In a second aspect, the invention provides a new idea and method for applying CTan as photosensitizer to photodynamic anti-breast cancer DA-MB-231 cells in the anti-tumor field.
In a third aspect, CTan photosensitization significantly reduces MDA-MB-231 cell viability and inhibits MDA-MB-231 cell migration as compared to CTan effect alone. Meanwhile, the invention discusses the related mechanism, and the result shows that after MDA-MB-231 cells act with CTan for 4 hours, the phagocytosis of CTan by the MDA-MB-231 cells reaches saturation;
in the fourth aspect, when 460nm light absorption is performed on MDA-MB-231 cells containing CTan, CTan photosensitization can increase intracellular ROS level, reduce mitochondrial membrane potential of the cells, cause the MDA-MB-231 cells to generate G2/M retardation, and obviously induce apoptosis necrosis of the MDA-MB-231 cells.
In a fifth aspect, the invention also provides a photodynamic therapeutic agent for resisting breast cancer MDA-MB-231 cells, an active ingredient of the photodynamic therapeutic agent comprises cryptotanshinone, and application of the photodynamic therapeutic agent in preparing a medicament for preventing, relieving and/or treating triple negative breast cancer.
MTT, chemical name 3- (4, 5-dimethylthiazole-2) -2, 5-diphenyltetrazolium bromide, trade name: thiazole blue.

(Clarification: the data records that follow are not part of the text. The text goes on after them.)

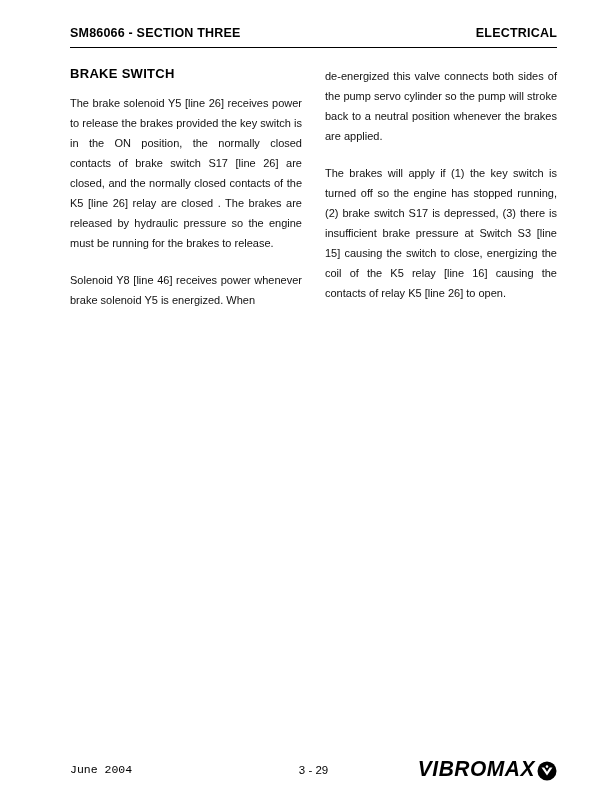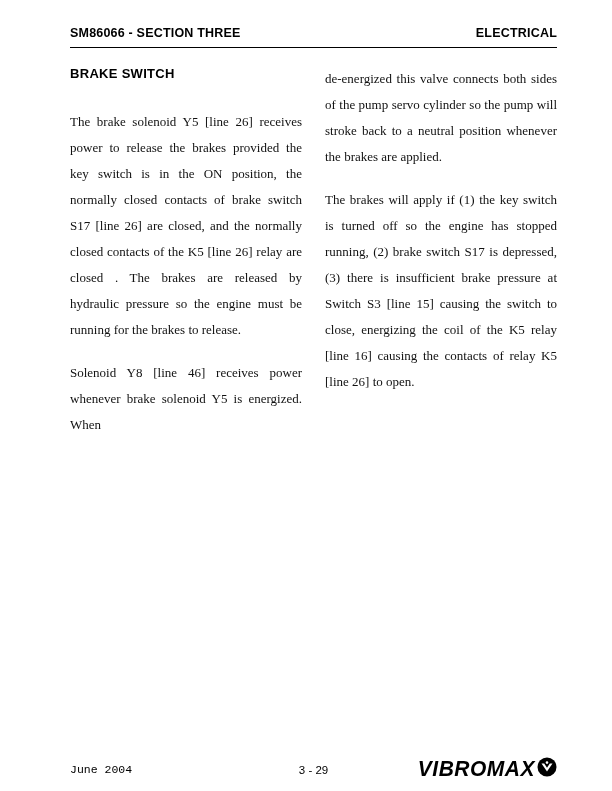"BRAKE SWITCH" .section-title { margin-bottom: 28px -> 12px }
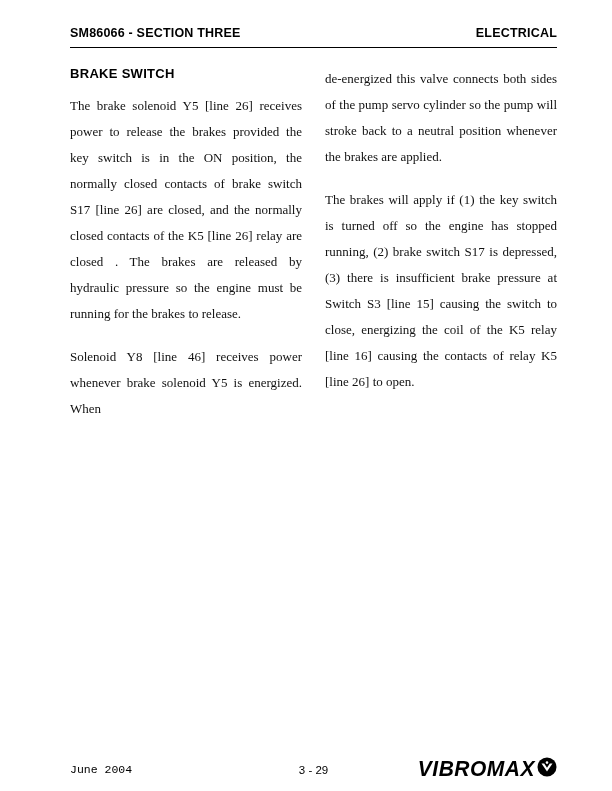"de-energized this valve connects both" .col p { font-family: Liberation Serif, serif -> none; font-size: 13px -> 11px; line-height: 26px -> 20px }
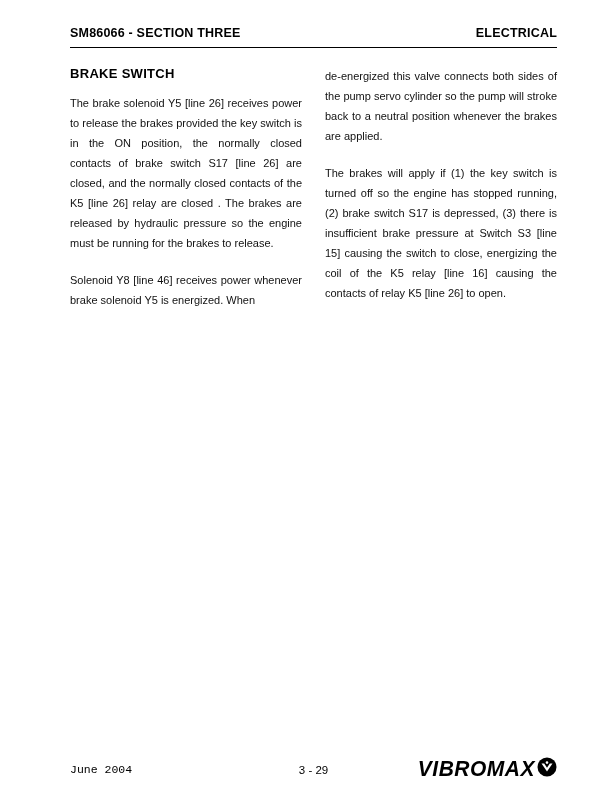"VIBROMAX" .brand { align-items: flex-start -> flex-end }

The detection principle is that succinate dehydrogenase in the mitochondria of living cells can reduce exogenous MTT to water-insoluble blue-violet crystalline Formazan (Formazan) and deposit in cells, whereas dead cells do not. Dimethyl sulfoxide (DMSO) can dissolve formazan in cells, and the light absorption value of the formazan can be measured at 490nm wavelength by an enzyme-labeled instrument, and the MTT crystallization forming amount is proportional to the cell number in a certain cell number range. Based on the measured absorbance value (OD value), the number of living cells was judged.

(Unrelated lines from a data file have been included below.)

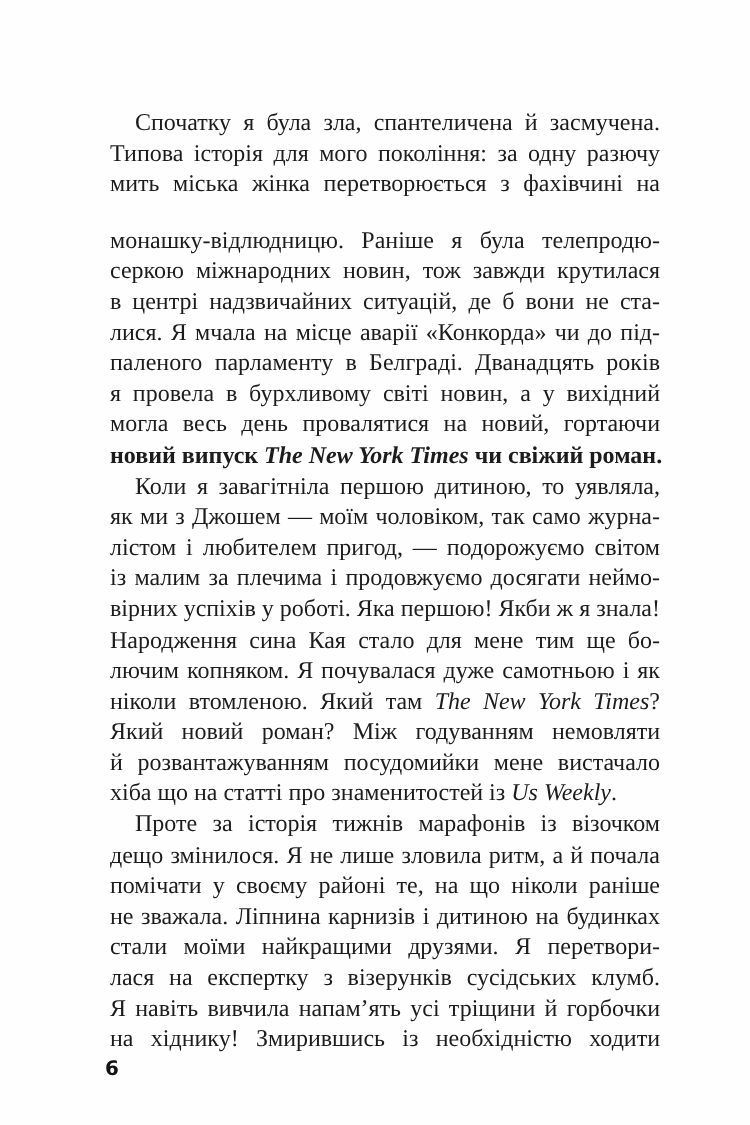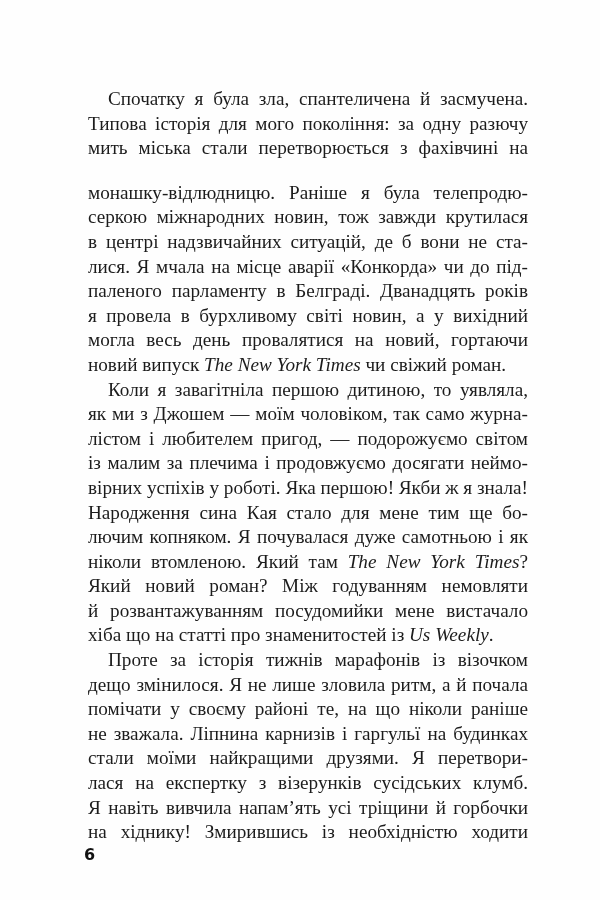"мить міська стали перетворюється з" span { text: стали -> жінка }
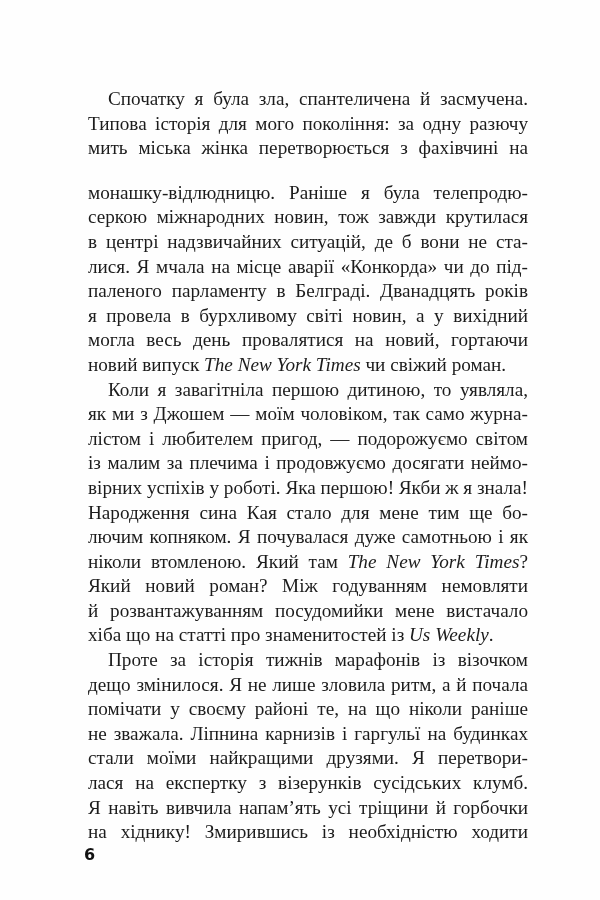"новий випуск The New York" span.line { font-weight: none -> bold }
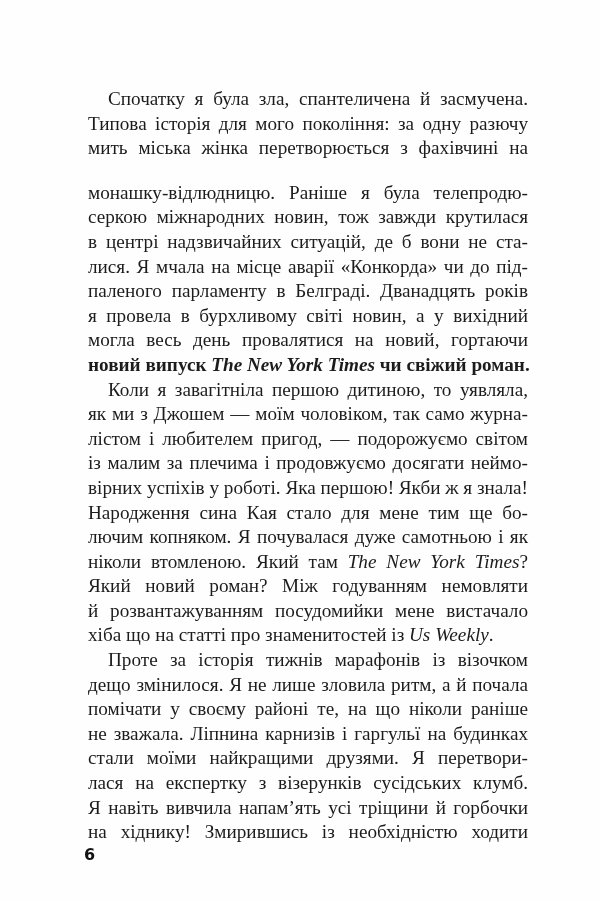"не зважала. Ліпнина карнизів і" span { text: гаргульї -> дитиною }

The invention has the following beneficial effects:
the invention for the first time proves that the cryptotanshinone (CTan) is an effective photosensitizer which can induce active oxygen through photosensitization under the action of 460nm absorption light 1 O 2 Is generated. The present invention thus innovatively utilizes CTan as a photosensitizer for the study of photodynamic anti-breast cancer MDA-MB-231 cells. The results indicate that CTan photosensitization significantly reduces the survival of MDA-MB-231 cells and inhibits migration of MDA-MB-231 cells as compared to CTan effect alone. Meanwhile, the invention discusses related mechanisms, and results show that when MDA-MB-231 cells and CTan act for 4 hours, the phagocytosis of the MDA-MB-231 cells to the CTan reaches saturation, and when 460nm light absorption acts on the MDA-MB-231 cells containing the CTan, the CTan photosensitization can increase intracellular ROS level, reduce the mitochondrial membrane potential of the cells, cause the MDA-MB-231 cells to generate G2/M retardation, and obviously induce apoptosis necrosis of the MDA-MB-231 cells.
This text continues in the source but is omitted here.